If the syntax option doubled_quote_is_quote is enabled, two immediately consecutive AQ characters may occur inside an AQ-quoted sequence, and will be interpreted as a single occurrence of the quote within the name. If the syntax option bar_is_no_atom is active, the vertical bar cannot be used as an atom, unless quoted.

Numbers

  1. integers
    INT = [SGN] N+
    
  2. based integers
    INTBAS = [SGN] N+ (AQ | RA) (N | LC | UC)+
    
    The base must be an integer between 1 and 36 included, the value being valid for this base.

    If the syntax option iso_base_prefix is active, the syntax for based integers is instead

    INTBAS = [SGN] 0 (b | o | x) (N | LC | UC)+
    

    which allows binary, octal and hexadecimal numbers respectively.

  3. character codes
    INTCHAR = [SGN] (0 (AQ|RA)|AS) CHARCONST
    
    For all plain characters, CHARCONST is just that character, and the value of the integer is the character code of that character.

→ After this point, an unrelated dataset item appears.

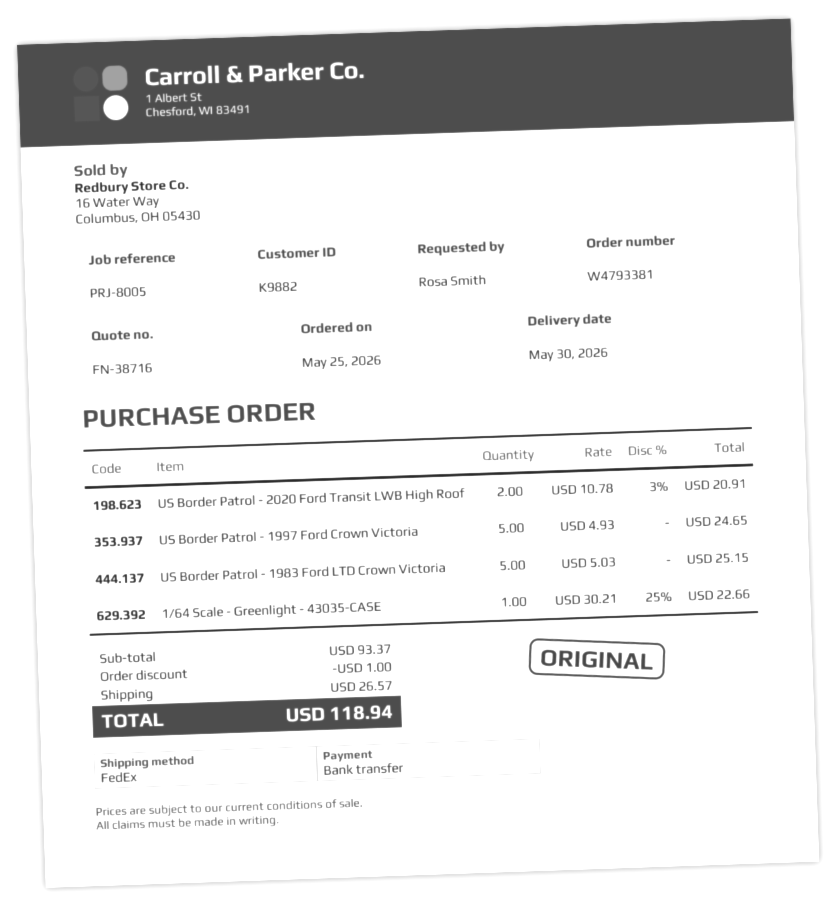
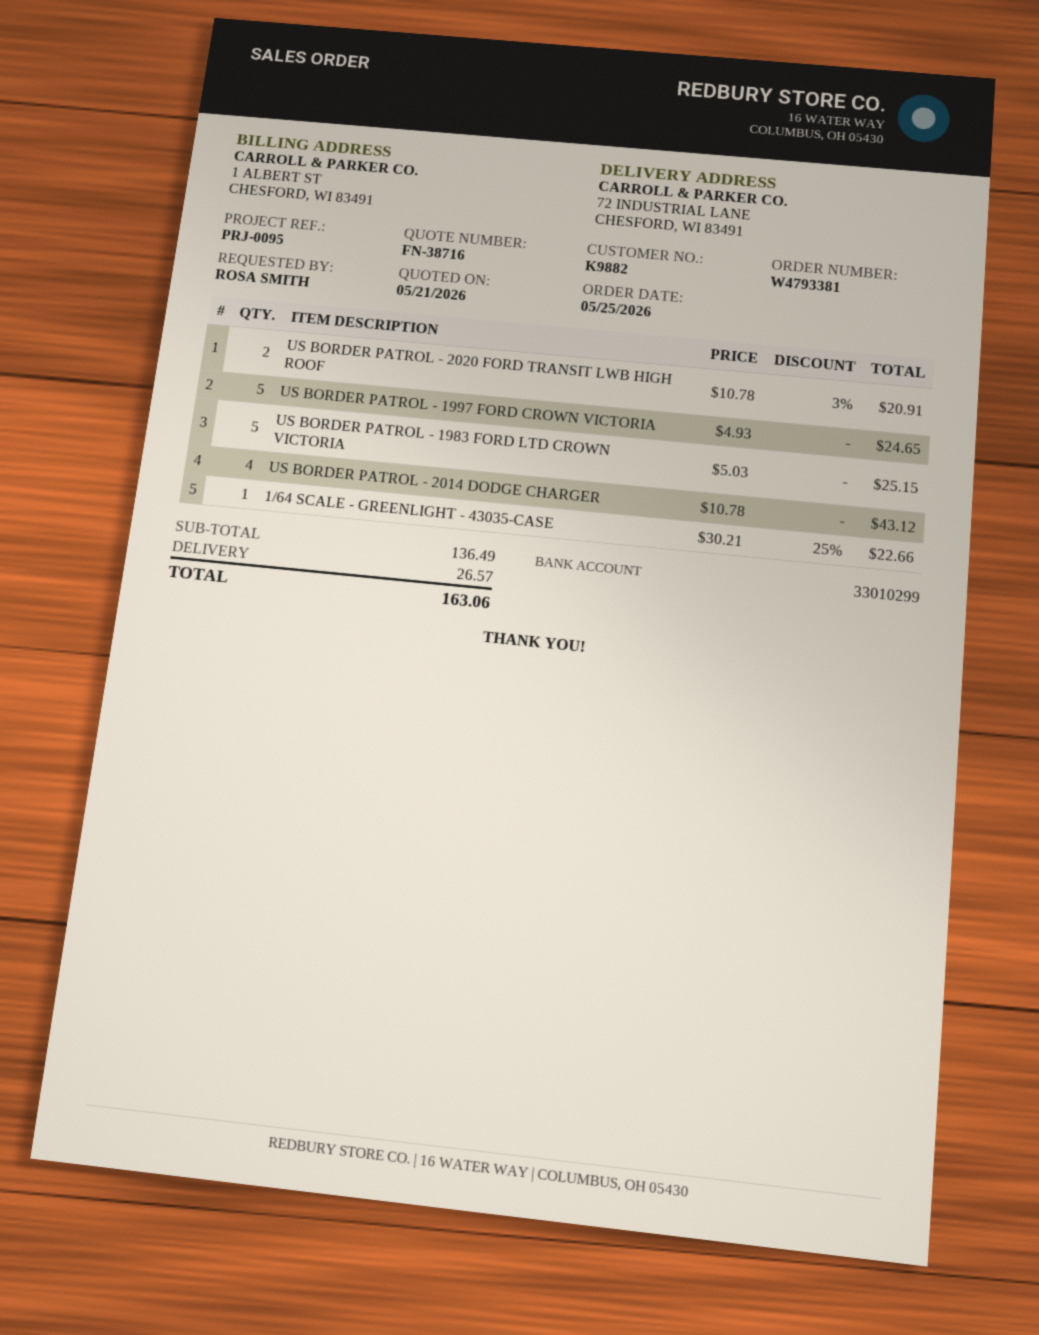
reference: PRJ-8005 -> PRJ-0095
US BORDER PATROL - 2014 DODGE CHARGER: none -> 4 x 10.78 = 43.12
subtotal: 93.37 -> 136.49
discount: 1.00 -> none
total: 118.94 -> 163.06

For special characters, see the detailed definition of CHARCONST below A.2.3.
  4. rationals
    RAT = [SGN] N+ UL N+
    
  5. floats
    FLOAT = [SGN] N+ . N+ [ (e | E) [SGN] N+ | Inf | NaN ]
          | [SGN] N+        (e | E) [SGN] N+
    
    If the syntax option float_needs_point is active, then only the first alternative (with floating point) is valid syntax.
  6. bounded reals
    BREAL = FLOAT UL UL FLOAT
    
    where the first float must be less or equal to the second.

If the syntax option blanks_after_sign is active, then blank space (BS*) is allowed between the sign and the following digits.

Strings

STRING = SQ (NES | ESCSEQ | SQ BS* SQ)* SQ

Text enclosed in SQ (string_quote) characters is parsed as a constant of type string. By default, the double quote " is the SQ character.

By default, consecutive strings are concatenated into a single string literal. This behaviour can be disabled by the syntax option no_string_concatenation. If the strings are consecutive without intervening blank space, the doubled_quote_is_quote causes the doubled quotes to be interpreted as a single occurrence of the quote within the string.

Lists of numeric character codes

LIST = LQ (NES | ESCSEQ | LQ BS* LQ)* LQ

Text enclosed in LQ (list_quote) characters is parsed as a list of numeric character codes. For example, if the double quote " is defined as list_quote, then "abc" is parsed as [97,98,99].

Concatenation and doubled quotes are handled as for SQ-quoted strings.

Lists of single-character atoms

LIST = CQ (NES | ESCSEQ | CQ BS* CQ)* CQ

Text enclosed in CQ (chars_quote) characters is parsed as a list of single-atom characters. For example, if the double quote " is defined as chars_quote, then "abc" is parsed as ['a','b','c'].

Concatenation and doubled quotes are handled as for SQ-quoted strings.

Variables

VAR = (UC | UL) ALP*

End of clause

EOCL = . (BS | NL | <end of file>) | TS | <end of file>

If the syntax option eof_is_no_fullstop is active, then end-of-file alone does not act as EOCL.

Escape Sequences within Quotes

Within quoted constants (atoms, strings, character lists), the following escape sequences ESCSEQ may occur, and lead to the corresponding special character being inserted into the quoted item.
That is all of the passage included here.